Anything offering a return visit to the world of the wonderful TV series Yes Minister is always welcome, and Jonathan Lynn’s new play, billed as the ‘final chapter’ for these beloved characters, offers much to enjoy.
Nostalgia aplenty there certainly is, but since former PM Jim Hacker and Sir Humphrey Appleby are now older (although perhaps not wiser?) men attempting to navigate the modern world, there’s much potential for misunderstanding and inevitable generational clashes.
OUR VERDICT
Johan Persson
Lee Newby’s evocative set beautifully conjures Hacker’s changed horizons, a comfortable, cluttered home with book-lined shelves and windows offering a glimpse of Oxford spires and the changing seasons.
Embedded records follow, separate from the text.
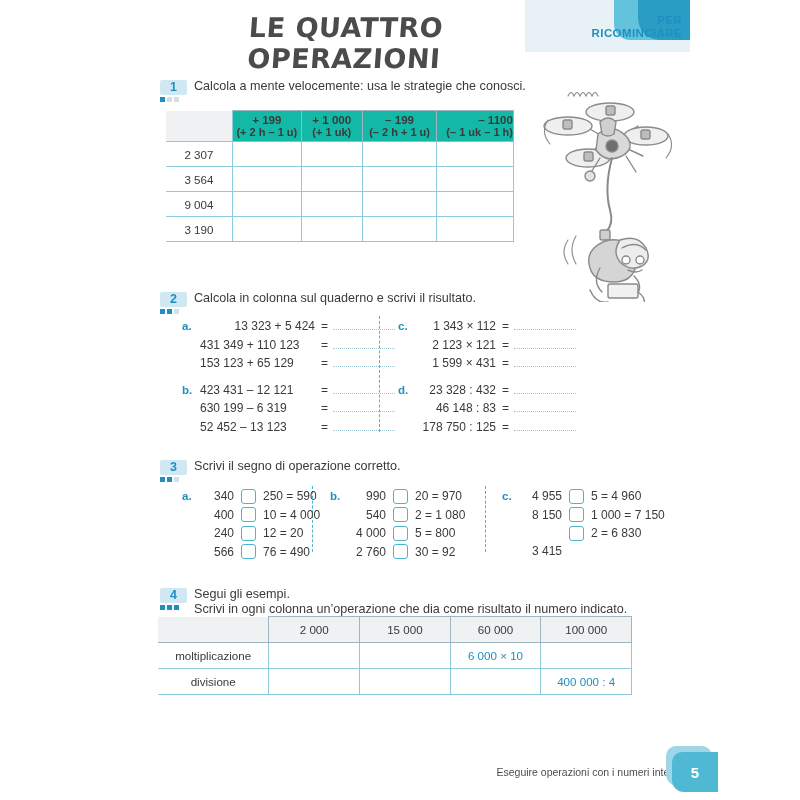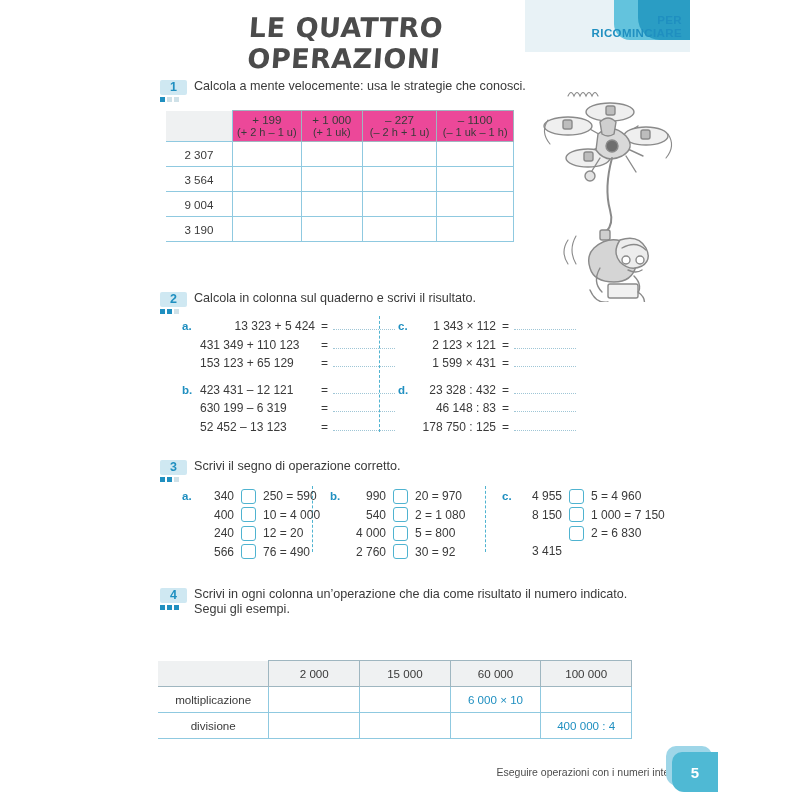--- a/index.html
+++ b/index.html
@@ -59,21 +59,21 @@
     font-size:12.6px;line-height:14.5px;color:#3a3a3a;white-space:nowrap;
   }
 
   
   table{border-collapse:collapse;position:absolute;}
   table td{
     border:1px solid #8fc9e0;
     font-size:11.6px;color:#3a3a3a;
     height:22px;
   }
-  .t1 td.hd{background:#ec4899;border-color:#9fb6c0;}
+  .t1 td.hd{background:#14b8a6;border-color:#9fb6c0;font-weight:bold;}
   .t1 td.corner{background:#eff1f2;}
   .t1 td.rowlab{text-align:center;border-left:none;border-right-color:#8fc9e0;}
   .t1 td.hd{text-align:center;line-height:13px;padding:2px 0;}
   .t1 .sub{font-size:11px;}
 
   .t4 td{height:23px;}
   .t4 td.hd{background:#eff1f2;border-color:#9fb6c0;text-align:center;}
   .t4 td.rowlab{text-align:center;background:#fff;}
   .t4 td.val{text-align:center;color:#1f8fc0;}
 
@@ -210,24 +210,24 @@
       <td class="corner" style="width:66px;border-left:none;border-top:none;"></td>
       <td class="hd" style="width:70px;">
         <div>+ 199</div>
         <div class="sub">(+ 2 h – 1 u)</div>
       </td>
       <td class="hd" style="width:62px;">
         <div>+ 1 000</div>
         <div class="sub">(+ 1 uk)</div>
       </td>
       <td class="hd" style="width:76px;">
-        <div>– 227</div>
+        <div>– 199</div>
         <div class="sub">(– 2 h + 1 u)</div>
       </td>
-      <td class="hd" style="width:78px;">
+      <td class="hd" style="width:78px;text-align:right;">
         <div>– 1100</div>
         <div class="sub">(– 1 uk – 1 h)</div>
       </td>
     </tr>
     <tr>
       <td class="rowlab">2 307</td>
       <td></td>
       <td></td>
       <td></td>
       <td></td>
@@ -451,26 +451,26 @@
   <div class="ex" style="left:160px;top:588px;">
     <div class="num-badge">
       <span>4</span>
     </div>
     <div class="dots">
       <i></i>
       <i></i>
       <i></i>
     </div>
     <div class="ex-text">
+      <div>Segui gli esempi.</div>
       <div>Scrivi in ogni colonna un’operazione che dia come risultato il numero indicato.</div>
-      <div>Segui gli esempi.</div>
-    </div>
-  </div>
-
-  <table class="t4" style="left:158px;top:660px;width:474px;">
+    </div>
+  </div>
+
+  <table class="t4" style="left:158px;top:616px;width:474px;">
     <tbody>
         <tr>
       <td class="hd" style="width:110px;border-left:none;border-top:none;background:#eff1f2;"></td>
       <td class="hd" style="width:91px;">2 000</td>
       <td class="hd" style="width:91px;">15 000</td>
       <td class="hd" style="width:91px;">60 000</td>
       <td class="hd" style="width:91px;">100 000</td>
     </tr>
     <tr>
       <td class="rowlab" style="border-left:none;">moltiplicazione</td>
In the background, a stairlift reflects his physical limitations.
Hacker is now head of Hacker College, Oxford, his tenure teetering on the brink as some politically incorrect comments have left him vulnerable to being evicted from the college.
Resentful, weary and panic-stricken, Hacker calls on the only person who can possibly help- and definitely confuse- the situation, namely former Cabinet Secretary Sir Humphrey Appleby, his old sparring partner.
The perpetual duel between naked political ambition and labyrinth civil service obstruction is what fuelled much of the comedy for the original television programme, and of course, much of this has gone as Hacker is now an outdated politician and Appleby has been ignominiously dropped into a care home for the ‘elderly deranged’ by his son.
These two once-powerful men now have to confront a very different, rather ‘woke’ world, in which contemporary attitudes are principally voiced by the character of Sophie, Hacker’s care worker, capably played by Princess Donnough.
Sometimes aspects of this approach work, as it’s good to see the older men’s rigid beliefs challenged, but other times it can feel dangerously close to being didactic.
The script feels somewhat underpowered, but the performances are certainly good- Simon Rouse suitably baffled and vain (but with underlying, redeeming vulnerability) and Clive Francis excellent as the witty and interminably loquacious Humphrey who could make the simplest of proposals utterly unintelligible.
One yearns for the original cast- given due tribute at the play’s end-but it’s great to spend a little time in the company of these characters, even if a sharper, more nuanced script would be wholly welcome.